Cerita ketinggian air sepohon Kelapa, cerita saat tangan menggapai pucuknya namun kaki terjuntai air. Adalah kisah pilu karena hanya dirinya yang selamat. Anggota keluarga punah dan usai. Tinggal sebatangkara.
Menyusuri pesisir pantai: Lamno, Ulhek Kareng, Pantai Ulhele, Aceh Jaya, adalah pemandangan air semata ketika itu.
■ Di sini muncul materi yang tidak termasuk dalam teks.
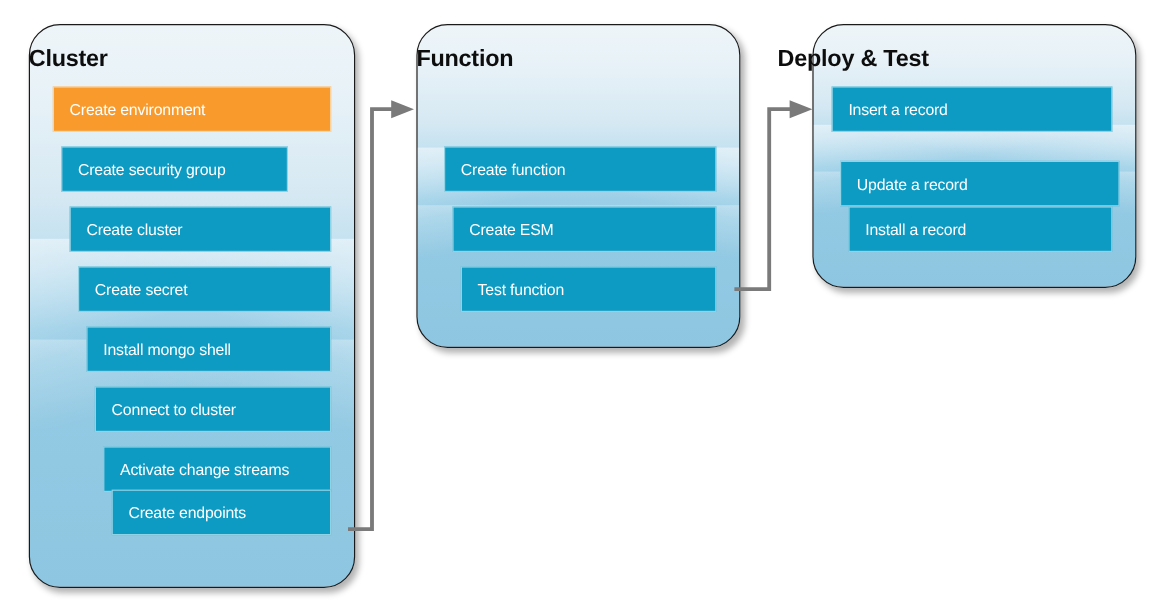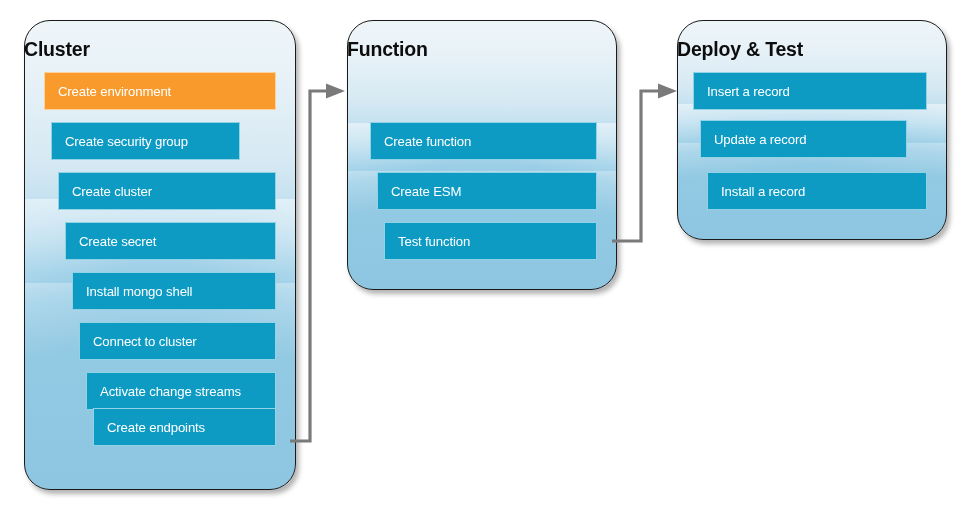--- a/index.html
+++ b/index.html
@@ -134,7 +134,7 @@
     <div class="sheen"></div>
     <div class="sheen2"></div>
   </div>
-  <div class="panel-title" style="left:677px; top:38px; width:268px;">Deploy &amp; Test</div>
+  <div class="panel-title" style="left:648px; top:38px; width:268px;">Deploy &amp; Test</div>
 
   <div class="step" style="left:693px; top:72px; width:234px;">Insert a record</div>
   <div class="step" style="left:700px; top:120px; width:207px;">Update a record</div>

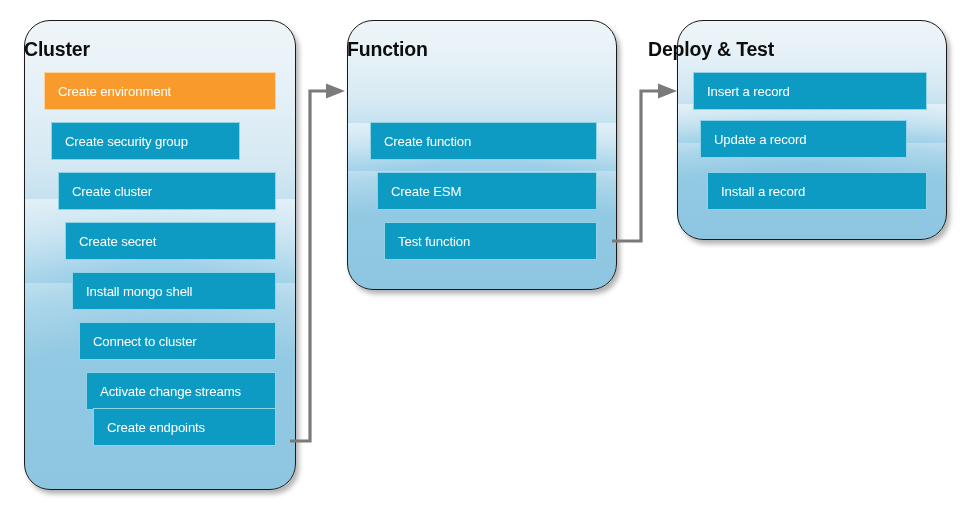--- a/index.html
+++ b/index.html
@@ -137,7 +137,7 @@
   <div class="panel-title" style="left:648px; top:38px; width:268px;">Deploy &amp; Test</div>
 
   <div class="step" style="left:693px; top:72px; width:234px;">Insert a record</div>
-  <div class="step" style="left:700px; top:120px; width:207px;">Update a record</div>
+  <div class="step" style="left:700px; top:134px; width:233px;">Update a record</div>
   <div class="step" style="left:707px; top:172px; width:220px;">Install a record</div>
 
   <svg id="connectors" viewBox="0 0 965 505">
Jalan yang masih terputus, membuat saya hanya sebatas Lamno, tak bisa melanjutkan ke Aceh Jaya.
Tsunami Aceh, 26 Desember 2004, telah melelehkan hikmah mendalam bagi bangsa Indonesia, dan khususnya rakyat Serambi Mekkah.
Lewat satu ‘Memorandum of Understanding (MoU) 15 Agustus 2005, lahirlah dengan apa yang disebut “Memorandum Helsinki”. Dimediasi oleh Presiden Finlandia Martti Ahtisaari dan dicetuskan Wakil Presiden Muhammad Jusuf Kalla, pertikaian 30 tahun berakhir.
Lusa, 26 Desember 2024. Adalah 20 tahun, dua dekade. Atau dua dasawarsa Tsunami dengan 8,9-9 skala Richter. Telah membuka mata kita semua. Rakyat Aceh, sudah waktunya membangun secara “sustainable” (berkelanjutan).
Tak terasa peristiwa tersebut telah lama berlalu. Namun, tak ada salahnya kita mengingat kembali. Mengenang para Korban dan sekaligus mengirim doa. Semoga yang kuasa, memberi tempat terbaik di sisi-Nya. Amin.